Version comparison data:
-.-.-

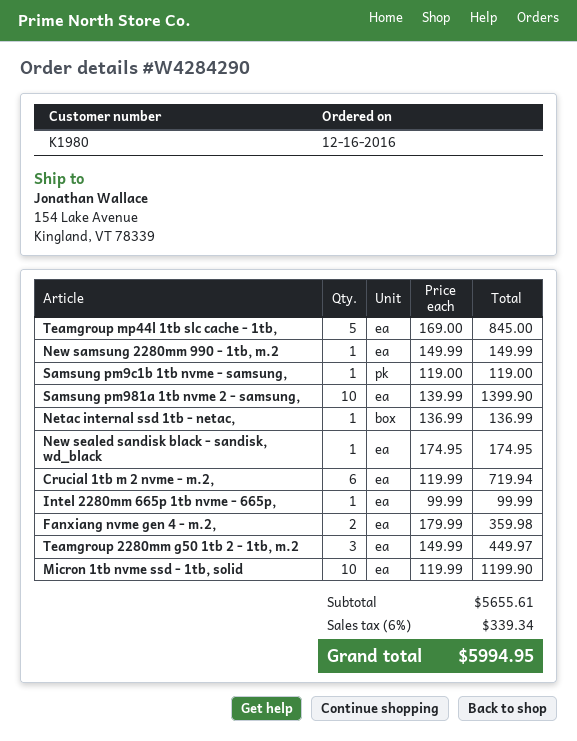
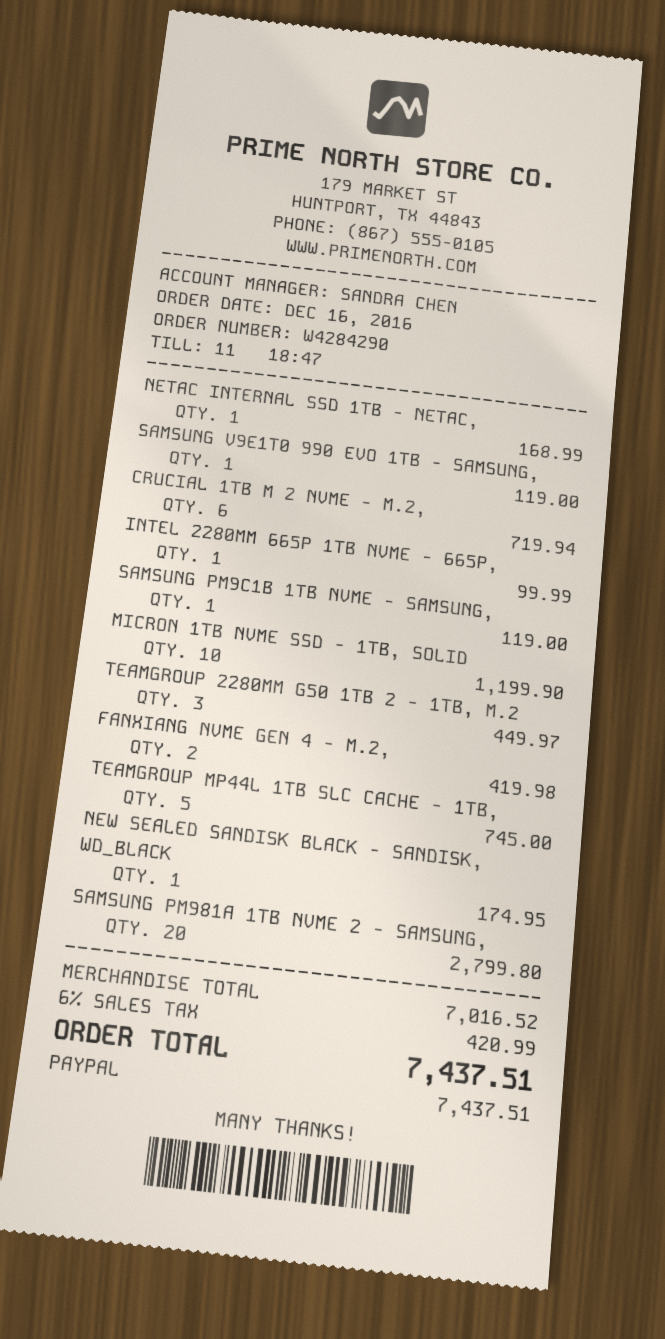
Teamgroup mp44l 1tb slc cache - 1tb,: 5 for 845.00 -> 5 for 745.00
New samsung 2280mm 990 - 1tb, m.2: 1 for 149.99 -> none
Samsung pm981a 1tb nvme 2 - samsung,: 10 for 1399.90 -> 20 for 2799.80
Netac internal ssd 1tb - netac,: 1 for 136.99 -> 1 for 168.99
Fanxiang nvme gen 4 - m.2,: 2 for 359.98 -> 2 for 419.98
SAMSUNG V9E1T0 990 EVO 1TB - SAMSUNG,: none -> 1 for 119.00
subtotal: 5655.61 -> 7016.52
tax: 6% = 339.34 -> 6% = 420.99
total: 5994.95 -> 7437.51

-.-.-

*Your task*
Start at the top of the entries and repeat each line exactly, ending at the line that contains "subtotal: 5655.61 -> 7016.52". Pictures are not part of the copy.

*Exercise answer*
Teamgroup mp44l 1tb slc cache - 1tb,: 5 for 845.00 -> 5 for 745.00
New samsung 2280mm 990 - 1tb, m.2: 1 for 149.99 -> none
Samsung pm981a 1tb nvme 2 - samsung,: 10 for 1399.90 -> 20 for 2799.80
Netac internal ssd 1tb - netac,: 1 for 136.99 -> 1 for 168.99
Fanxiang nvme gen 4 - m.2,: 2 for 359.98 -> 2 for 419.98
SAMSUNG V9E1T0 990 EVO 1TB - SAMSUNG,: none -> 1 for 119.00
subtotal: 5655.61 -> 7016.52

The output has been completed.